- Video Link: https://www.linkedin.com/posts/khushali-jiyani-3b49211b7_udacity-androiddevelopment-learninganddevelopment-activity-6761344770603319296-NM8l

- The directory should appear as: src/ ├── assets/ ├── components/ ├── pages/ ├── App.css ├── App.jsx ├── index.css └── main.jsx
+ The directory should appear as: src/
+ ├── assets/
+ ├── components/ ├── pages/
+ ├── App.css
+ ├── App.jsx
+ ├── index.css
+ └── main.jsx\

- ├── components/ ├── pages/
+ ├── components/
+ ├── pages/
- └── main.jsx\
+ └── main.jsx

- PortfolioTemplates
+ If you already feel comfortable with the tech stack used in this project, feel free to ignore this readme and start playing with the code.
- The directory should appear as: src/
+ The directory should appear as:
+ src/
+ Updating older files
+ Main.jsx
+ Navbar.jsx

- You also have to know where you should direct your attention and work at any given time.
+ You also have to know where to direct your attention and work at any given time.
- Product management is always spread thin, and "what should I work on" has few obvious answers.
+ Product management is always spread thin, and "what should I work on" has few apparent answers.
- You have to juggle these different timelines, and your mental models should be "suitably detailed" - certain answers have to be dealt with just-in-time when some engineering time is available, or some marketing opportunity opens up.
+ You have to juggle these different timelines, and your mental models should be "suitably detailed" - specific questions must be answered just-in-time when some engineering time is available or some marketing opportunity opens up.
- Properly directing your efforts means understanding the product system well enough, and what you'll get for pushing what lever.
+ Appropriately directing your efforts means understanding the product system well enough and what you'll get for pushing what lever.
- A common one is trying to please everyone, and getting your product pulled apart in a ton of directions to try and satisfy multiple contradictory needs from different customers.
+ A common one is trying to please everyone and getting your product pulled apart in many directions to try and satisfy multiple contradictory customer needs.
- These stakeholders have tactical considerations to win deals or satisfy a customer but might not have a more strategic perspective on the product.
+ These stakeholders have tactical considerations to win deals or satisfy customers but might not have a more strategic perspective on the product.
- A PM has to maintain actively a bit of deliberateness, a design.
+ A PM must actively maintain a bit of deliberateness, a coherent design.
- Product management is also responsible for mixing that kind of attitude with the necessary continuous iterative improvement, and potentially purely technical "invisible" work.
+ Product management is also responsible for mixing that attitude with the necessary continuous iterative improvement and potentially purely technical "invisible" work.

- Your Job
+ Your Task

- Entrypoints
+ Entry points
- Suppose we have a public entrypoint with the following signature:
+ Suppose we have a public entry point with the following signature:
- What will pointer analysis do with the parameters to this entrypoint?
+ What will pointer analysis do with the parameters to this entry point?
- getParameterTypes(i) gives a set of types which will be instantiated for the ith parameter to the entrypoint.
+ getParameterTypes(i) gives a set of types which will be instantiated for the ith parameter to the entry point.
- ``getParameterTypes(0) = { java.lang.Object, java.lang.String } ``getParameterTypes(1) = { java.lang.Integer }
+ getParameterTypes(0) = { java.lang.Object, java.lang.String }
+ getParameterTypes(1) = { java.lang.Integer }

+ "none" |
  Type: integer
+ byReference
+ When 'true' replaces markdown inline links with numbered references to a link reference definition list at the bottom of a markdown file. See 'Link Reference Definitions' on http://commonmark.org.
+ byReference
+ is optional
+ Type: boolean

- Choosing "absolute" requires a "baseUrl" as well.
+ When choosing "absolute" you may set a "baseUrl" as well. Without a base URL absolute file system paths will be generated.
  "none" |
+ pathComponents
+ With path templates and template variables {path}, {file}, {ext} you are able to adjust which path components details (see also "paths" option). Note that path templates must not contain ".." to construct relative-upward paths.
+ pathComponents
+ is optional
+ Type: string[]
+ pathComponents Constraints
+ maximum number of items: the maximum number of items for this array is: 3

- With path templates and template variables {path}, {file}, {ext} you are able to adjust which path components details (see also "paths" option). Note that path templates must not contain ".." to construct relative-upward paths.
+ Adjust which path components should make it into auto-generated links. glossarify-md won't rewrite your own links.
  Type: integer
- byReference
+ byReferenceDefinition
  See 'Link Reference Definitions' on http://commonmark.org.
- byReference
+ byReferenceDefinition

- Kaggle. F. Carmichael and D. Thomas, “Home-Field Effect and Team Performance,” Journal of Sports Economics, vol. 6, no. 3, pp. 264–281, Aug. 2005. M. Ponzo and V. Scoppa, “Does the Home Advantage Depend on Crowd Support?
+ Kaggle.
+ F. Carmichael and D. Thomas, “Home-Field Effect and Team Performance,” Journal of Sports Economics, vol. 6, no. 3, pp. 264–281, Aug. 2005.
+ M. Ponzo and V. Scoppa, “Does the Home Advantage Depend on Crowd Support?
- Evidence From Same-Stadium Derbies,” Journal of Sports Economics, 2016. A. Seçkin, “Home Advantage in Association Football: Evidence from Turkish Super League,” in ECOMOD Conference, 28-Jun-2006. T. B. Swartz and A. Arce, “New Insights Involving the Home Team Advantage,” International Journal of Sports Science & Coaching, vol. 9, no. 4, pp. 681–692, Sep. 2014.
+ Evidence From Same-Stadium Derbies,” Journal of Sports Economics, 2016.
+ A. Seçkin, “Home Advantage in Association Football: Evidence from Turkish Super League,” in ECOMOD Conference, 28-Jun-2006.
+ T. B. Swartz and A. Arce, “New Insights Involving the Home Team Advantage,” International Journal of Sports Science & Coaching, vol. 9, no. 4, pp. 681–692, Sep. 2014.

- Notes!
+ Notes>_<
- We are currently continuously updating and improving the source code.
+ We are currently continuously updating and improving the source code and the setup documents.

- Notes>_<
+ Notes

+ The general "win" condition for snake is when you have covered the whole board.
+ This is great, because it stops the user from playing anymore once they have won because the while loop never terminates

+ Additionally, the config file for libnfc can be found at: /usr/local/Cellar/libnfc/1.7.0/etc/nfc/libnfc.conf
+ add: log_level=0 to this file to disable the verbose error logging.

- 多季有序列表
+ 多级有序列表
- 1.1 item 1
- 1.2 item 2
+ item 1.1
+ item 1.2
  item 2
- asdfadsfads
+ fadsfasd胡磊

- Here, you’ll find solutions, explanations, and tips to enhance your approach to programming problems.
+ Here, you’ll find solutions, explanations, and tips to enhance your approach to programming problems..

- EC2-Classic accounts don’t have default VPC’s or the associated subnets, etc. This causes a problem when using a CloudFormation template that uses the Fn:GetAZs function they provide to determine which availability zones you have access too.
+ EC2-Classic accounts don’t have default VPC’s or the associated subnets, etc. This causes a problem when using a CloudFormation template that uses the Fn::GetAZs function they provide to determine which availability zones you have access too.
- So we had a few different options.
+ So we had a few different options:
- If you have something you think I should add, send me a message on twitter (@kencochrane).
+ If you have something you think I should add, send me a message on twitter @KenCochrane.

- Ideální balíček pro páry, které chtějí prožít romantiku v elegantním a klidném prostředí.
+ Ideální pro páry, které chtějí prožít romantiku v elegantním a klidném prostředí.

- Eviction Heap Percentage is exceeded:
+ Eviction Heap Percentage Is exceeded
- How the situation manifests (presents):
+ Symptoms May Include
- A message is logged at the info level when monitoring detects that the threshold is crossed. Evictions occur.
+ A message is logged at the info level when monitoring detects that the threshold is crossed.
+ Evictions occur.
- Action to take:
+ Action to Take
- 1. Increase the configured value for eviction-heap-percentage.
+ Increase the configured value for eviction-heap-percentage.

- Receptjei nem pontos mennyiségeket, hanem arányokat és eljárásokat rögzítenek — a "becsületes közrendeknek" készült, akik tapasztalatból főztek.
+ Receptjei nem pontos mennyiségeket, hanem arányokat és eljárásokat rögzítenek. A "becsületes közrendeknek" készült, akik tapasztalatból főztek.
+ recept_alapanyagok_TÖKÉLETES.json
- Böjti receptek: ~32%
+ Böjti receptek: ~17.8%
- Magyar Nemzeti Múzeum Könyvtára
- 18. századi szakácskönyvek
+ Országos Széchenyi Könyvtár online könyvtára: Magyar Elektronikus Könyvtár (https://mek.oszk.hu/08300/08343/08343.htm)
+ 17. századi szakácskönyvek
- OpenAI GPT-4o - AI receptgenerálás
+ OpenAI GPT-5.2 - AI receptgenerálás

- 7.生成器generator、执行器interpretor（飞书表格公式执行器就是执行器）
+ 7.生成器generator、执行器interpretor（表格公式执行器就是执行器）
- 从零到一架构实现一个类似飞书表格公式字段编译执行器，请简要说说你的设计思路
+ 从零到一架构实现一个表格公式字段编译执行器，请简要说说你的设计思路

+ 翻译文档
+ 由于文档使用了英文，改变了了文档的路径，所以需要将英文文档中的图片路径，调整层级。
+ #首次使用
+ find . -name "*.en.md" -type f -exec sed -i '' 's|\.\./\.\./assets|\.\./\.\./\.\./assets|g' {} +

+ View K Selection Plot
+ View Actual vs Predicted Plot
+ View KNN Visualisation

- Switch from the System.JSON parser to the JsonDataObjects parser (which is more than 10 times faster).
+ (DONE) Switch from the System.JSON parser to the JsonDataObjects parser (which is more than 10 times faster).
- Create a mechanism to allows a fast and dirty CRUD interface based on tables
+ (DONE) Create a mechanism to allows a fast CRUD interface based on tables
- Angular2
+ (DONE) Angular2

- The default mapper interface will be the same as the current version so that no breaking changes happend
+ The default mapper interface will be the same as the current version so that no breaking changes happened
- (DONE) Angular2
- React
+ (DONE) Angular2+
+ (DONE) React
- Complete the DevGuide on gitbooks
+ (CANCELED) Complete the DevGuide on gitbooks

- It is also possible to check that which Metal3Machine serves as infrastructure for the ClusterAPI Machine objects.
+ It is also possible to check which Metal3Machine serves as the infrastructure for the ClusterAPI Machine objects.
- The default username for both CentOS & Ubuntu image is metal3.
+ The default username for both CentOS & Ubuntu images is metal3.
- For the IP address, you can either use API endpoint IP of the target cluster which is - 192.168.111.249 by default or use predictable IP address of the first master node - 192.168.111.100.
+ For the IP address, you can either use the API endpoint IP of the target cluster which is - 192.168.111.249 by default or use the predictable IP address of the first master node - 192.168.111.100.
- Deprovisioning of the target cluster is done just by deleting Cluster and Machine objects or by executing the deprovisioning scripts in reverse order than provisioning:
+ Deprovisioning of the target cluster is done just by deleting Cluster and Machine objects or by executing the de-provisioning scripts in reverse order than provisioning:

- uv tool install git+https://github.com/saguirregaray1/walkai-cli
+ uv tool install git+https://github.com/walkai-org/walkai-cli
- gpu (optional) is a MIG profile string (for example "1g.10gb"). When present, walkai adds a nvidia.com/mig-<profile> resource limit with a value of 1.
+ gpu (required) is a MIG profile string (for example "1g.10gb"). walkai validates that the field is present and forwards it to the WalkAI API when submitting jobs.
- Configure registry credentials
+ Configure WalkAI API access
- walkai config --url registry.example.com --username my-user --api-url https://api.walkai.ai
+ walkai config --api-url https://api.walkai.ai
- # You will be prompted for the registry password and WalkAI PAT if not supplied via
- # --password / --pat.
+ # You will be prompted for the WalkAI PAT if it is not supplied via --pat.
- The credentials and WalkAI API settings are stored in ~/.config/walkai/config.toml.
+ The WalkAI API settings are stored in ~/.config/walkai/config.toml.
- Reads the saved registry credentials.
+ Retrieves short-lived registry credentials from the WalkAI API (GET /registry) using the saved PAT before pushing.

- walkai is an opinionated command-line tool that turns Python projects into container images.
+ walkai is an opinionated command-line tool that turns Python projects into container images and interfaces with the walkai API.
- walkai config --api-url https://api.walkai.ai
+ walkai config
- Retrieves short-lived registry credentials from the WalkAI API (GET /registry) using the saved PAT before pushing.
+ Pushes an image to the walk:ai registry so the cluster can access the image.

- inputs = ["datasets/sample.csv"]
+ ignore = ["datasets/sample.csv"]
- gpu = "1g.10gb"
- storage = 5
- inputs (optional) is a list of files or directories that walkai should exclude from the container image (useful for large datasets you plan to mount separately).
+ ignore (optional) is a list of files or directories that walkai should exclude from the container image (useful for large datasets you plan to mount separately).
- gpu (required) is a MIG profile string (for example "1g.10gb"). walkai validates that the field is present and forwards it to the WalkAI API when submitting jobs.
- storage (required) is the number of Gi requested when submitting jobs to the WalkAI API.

#### Exercise goal
The answer must be a single number: how many lines above contain "directions".

#### Response to the exercise
2